In many ways I felt like those plum trees that had just been pruned to almost nothing. Bare, fruitless, and seemingly useless. Having to set aside all my ministry plans, I had to devote my time and energy to fight for my very life. But even in the midst of these dark times, indeed "the valley of the shadow of death" (Psalms 23:4), I have the full assurance that my roots were in Christ and He continued to provide spiritual nourishment, courage, and comfort to my soul. Nothing "...will be able to separate us from the love of God." (Romans 8:38)

Even though one of my doctors informed me Christmas Eve I probably had six months to live (treatment or no treatment), I've always believed that my life is in God's hands (disease or no disease) and only He determines when my last breath on earth is.
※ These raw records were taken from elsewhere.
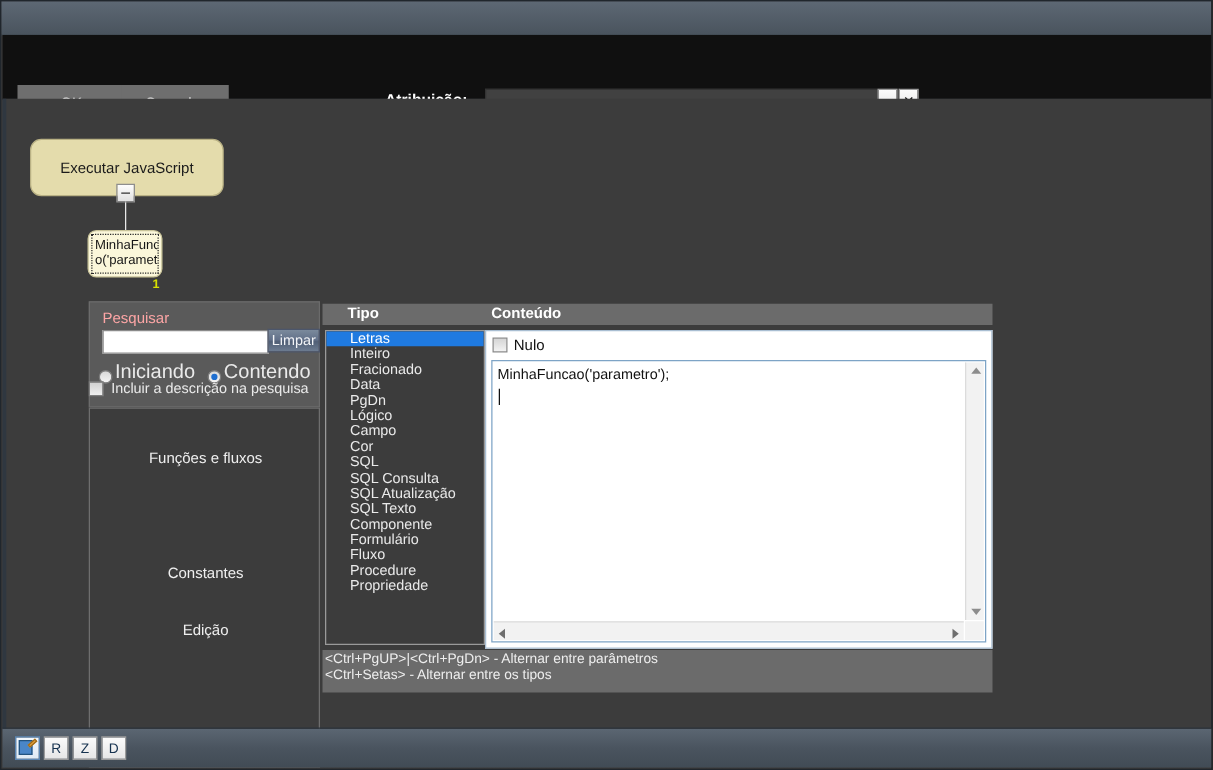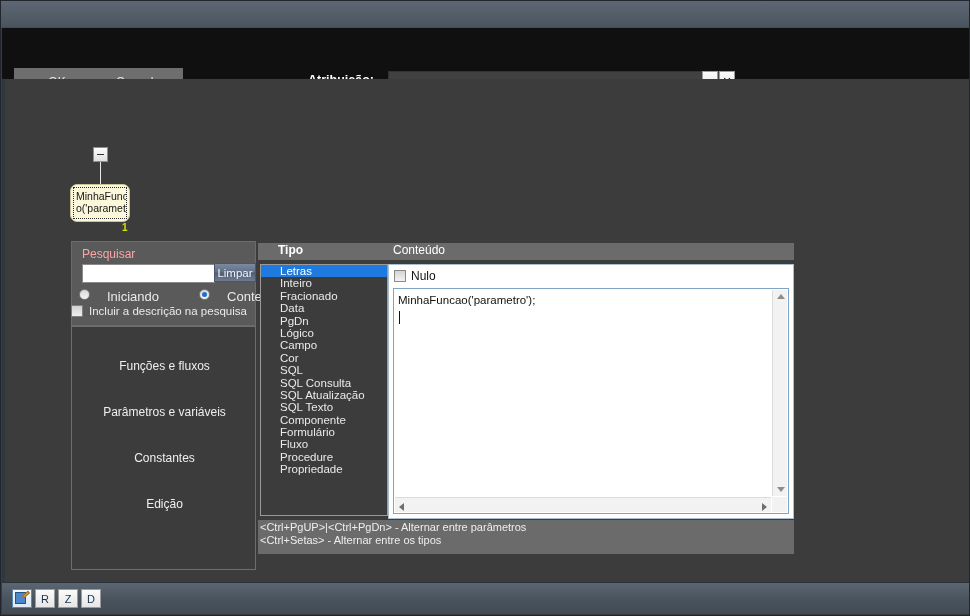--- a/index.html
+++ b/index.html
@@ -259,6 +259,7 @@
   </div>
 
   <div class="canvas">
+    <div class="node-main">Executar JavaScript</div>
     <div class="connector"></div>
     <div class="collapse">
         <i></i>

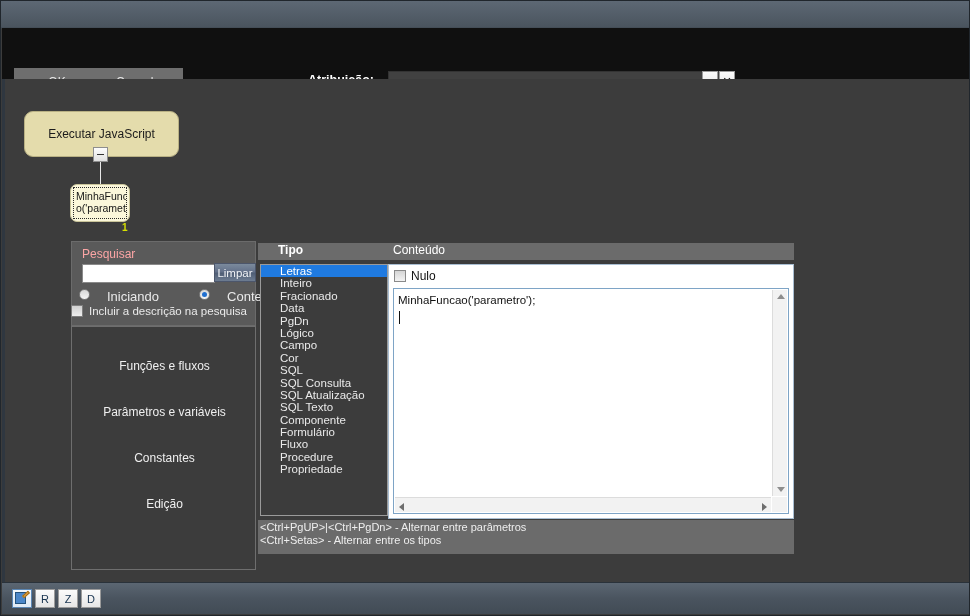--- a/index.html
+++ b/index.html
@@ -178,7 +178,7 @@
   
   .cont-hdr{
     position:absolute;left:387px;top:242px;width:406px;height:17px;
-    background:#6b6b6b;color:#fff;font-size:12px;font-weight:normal;
+    background:#6b6b6b;color:#fff;font-size:12px;font-weight:bold;
     padding-left:5px;box-sizing:border-box;
   }
   .cont-box{

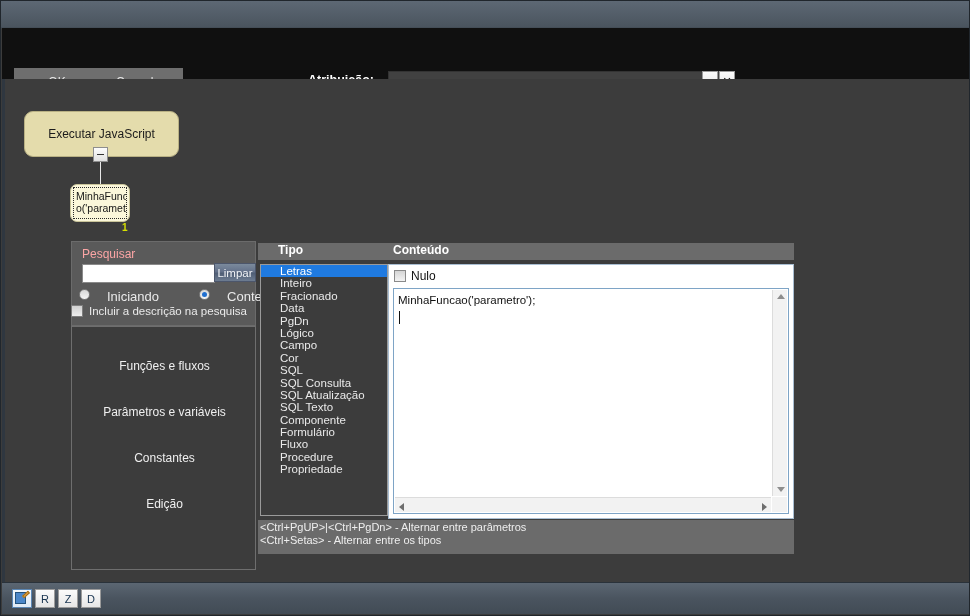--- a/index.html
+++ b/index.html
@@ -132,7 +132,7 @@
     border:1px solid #4c566b;box-sizing:border-box;color:#f2f4f7;font-size:11.5px;
     display:flex;align-items:center;justify-content:center;
   }
-  .radio-row{position:absolute;left:78px;top:288px;display:flex;align-items:flex-start;gap:17px;font-size:13px;color:#eaeaea;}
+  .radio-row{position:absolute;left:78px;top:288px;display:flex;align-items:flex-end;gap:2px;font-size:16px;color:#eaeaea;}
   .rad{
     width:11px;height:11px;border-radius:50%;
     background:linear-gradient(to bottom,#d8d8d8,#f5f5f5);border:1px solid #7e7e7e;

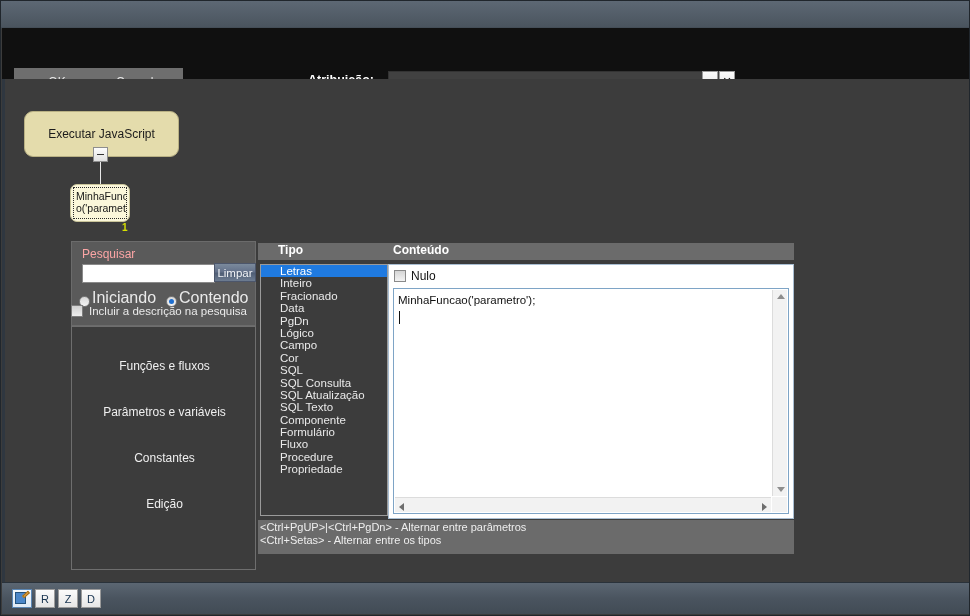--- a/index.html
+++ b/index.html
@@ -147,7 +147,7 @@
     border:1px solid #7e7e7e;box-sizing:border-box;display:inline-block;
   }
   .panel-cats{
-    position:absolute;left:70px;top:325px;width:185px;height:244px;
+    position:absolute;left:70px;top:325px;width:185px;height:288px;
     background:#3c3c3c;border:1px solid #6e6e6e;box-sizing:border-box;
     color:#efefef;font-size:12px;
   }

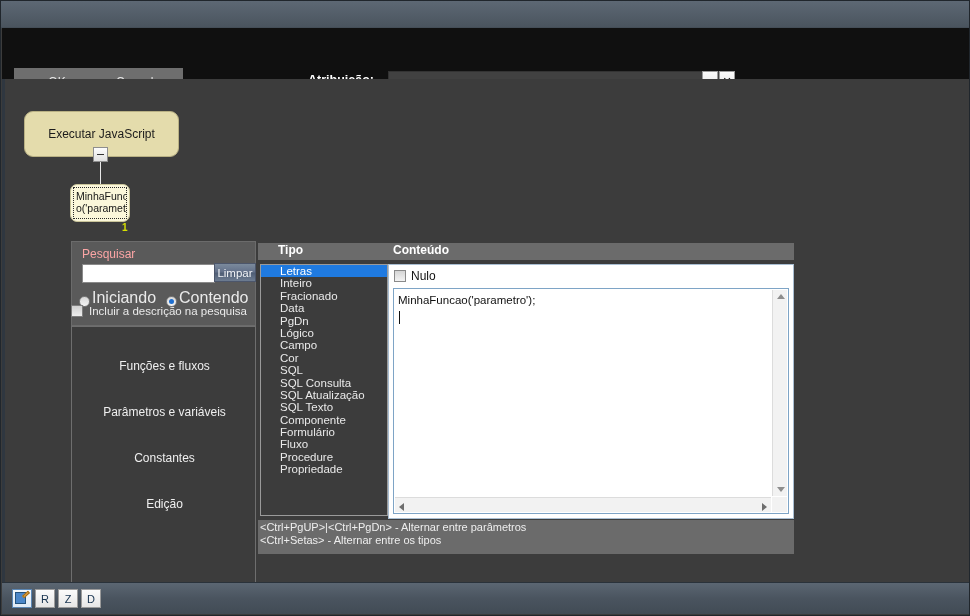--- a/index.html
+++ b/index.html
@@ -293,7 +293,6 @@
 
   <div class="panel-cats">
     <div class="cat" style="top:32px">Funções e fluxos</div>
-    <div class="cat" style="top:78px">Parâmetros e variáveis</div>
     <div class="cat" style="top:124px">Constantes</div>
     <div class="cat" style="top:170px">Edição</div>
   </div>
This good news of my response to the immunotherapy is like those tiny buds: life is returning. I've felt spring touch me. Although I don't know all the details (i.e. how long this will increase my life span, etc.), I do know I have some more time with my family and the ministry God has called me to. Still, I realize that I am a cancer patient as there are more treatments in late April as well as continuing diagnostic tests after that. Now is not the time to let my guard down. We need your continued prayers. I have a special place in my heart for cancer victims and there are many opportunities of ministry there. In all this I've gained a whole new perspective on not only this temporary life on earth but on eternity as well. As the popular Christian song states: "The best is yet to come."

Perhaps today you feel like that pruned orchard. Now is the time to allow your soul to be nourished by Christ, the only source of true spiritual sustenance. (John 15). Be encouraged, as I have been.

If you've actually read this whole thing, you are to be commended. It was indeed a long one. It is my prayer that you have the same love, hope, and trust in the Savior as I do. If not, you are just a simple prayer away.